HI-SEAS crews live in a two-story, 36-foot-diameter geodesic habitat on an abandoned lava quarry on the northern slope of the Hawaiian island of Mauna Loa. Crews are largely confined to the “dome” but have the freedom to conduct activities outside the living habitat as long as they wear mock pressure-suits to simulate life in an unpressurized space environment.
Over the eight-month period, “mission support” researchers will continuously monitor the crew using surveillance cameras, body movement trackers and other methods to study the group’s cohesion over time, gathering data on a wide range of cognitive, social and emotional factors that may affect team performance.

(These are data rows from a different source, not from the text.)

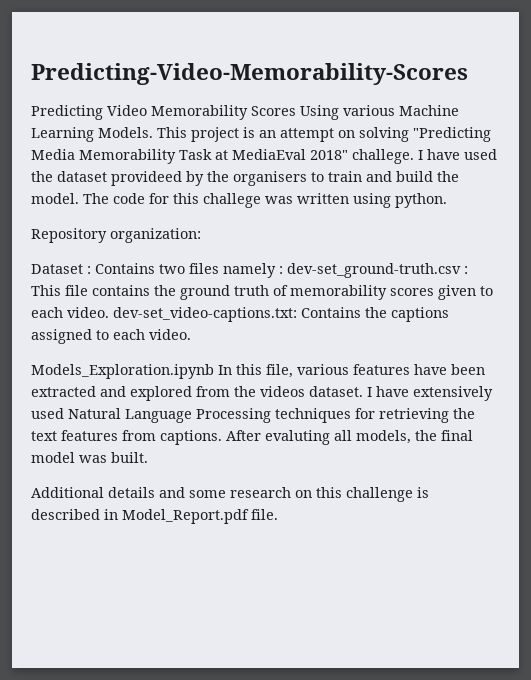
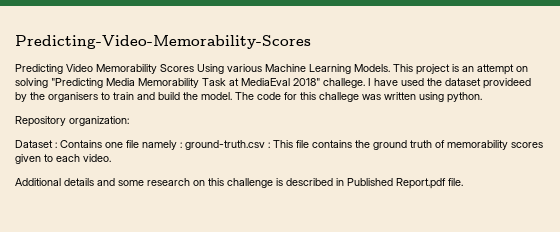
- Dataset : Contains two files namely : dev-set_ground-truth.csv : This file contains the ground truth of memorability scores given to each video. dev-set_video-captions.txt: Contains the captions assigned to each video.
- Models_Exploration.ipynb In this file, various features have been extracted and explored from the videos dataset. I have extensively used Natural Language Processing techniques for retrieving the text features from captions. After evaluting all models, the final model was built.
+ Dataset : Contains one file namely : ground-truth.csv : This file contains the ground truth of memorability scores given to each video.
- Additional details and some research on this challenge is described in Model_Report.pdf file.
+ Additional details and some research on this challenge is described in Published Report.pdf file.

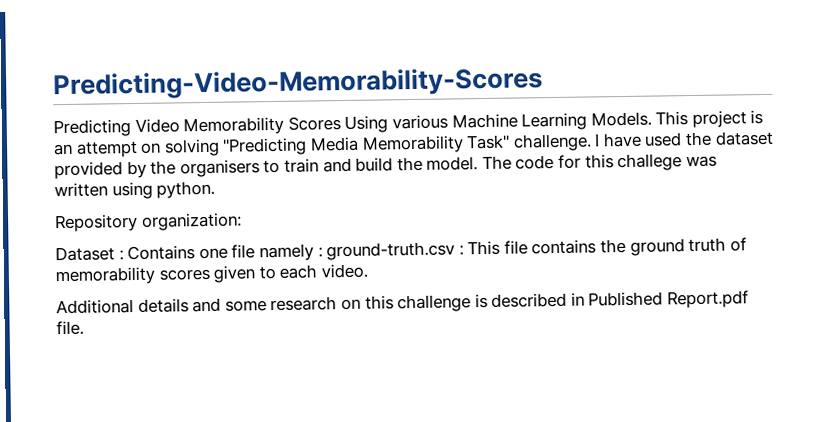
- This project is an attempt on solving "Predicting Media Memorability Task at MediaEval 2018" challege.
+ This project is an attempt on solving "Predicting Media Memorability Task" challenge.
- I have used the dataset provideed by the organisers to train and build the model.
+ I have used the dataset provided by the organisers to train and build the model.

“The HI-SEAS site presents a remarkably high-fidelity environment for this type of long-duration space study,” says University of Hawaii, Mānoa’s Kim Binsted, the principal investigator for the study. “Looking out the single porthole window, all you can see are lava fields and Maunakea (a dormant volcano) in the distance. Once the door is closed, and the faux airlock sealed, the silence and physical separation contribute to the ‘long way from home’ experience of our crew members.”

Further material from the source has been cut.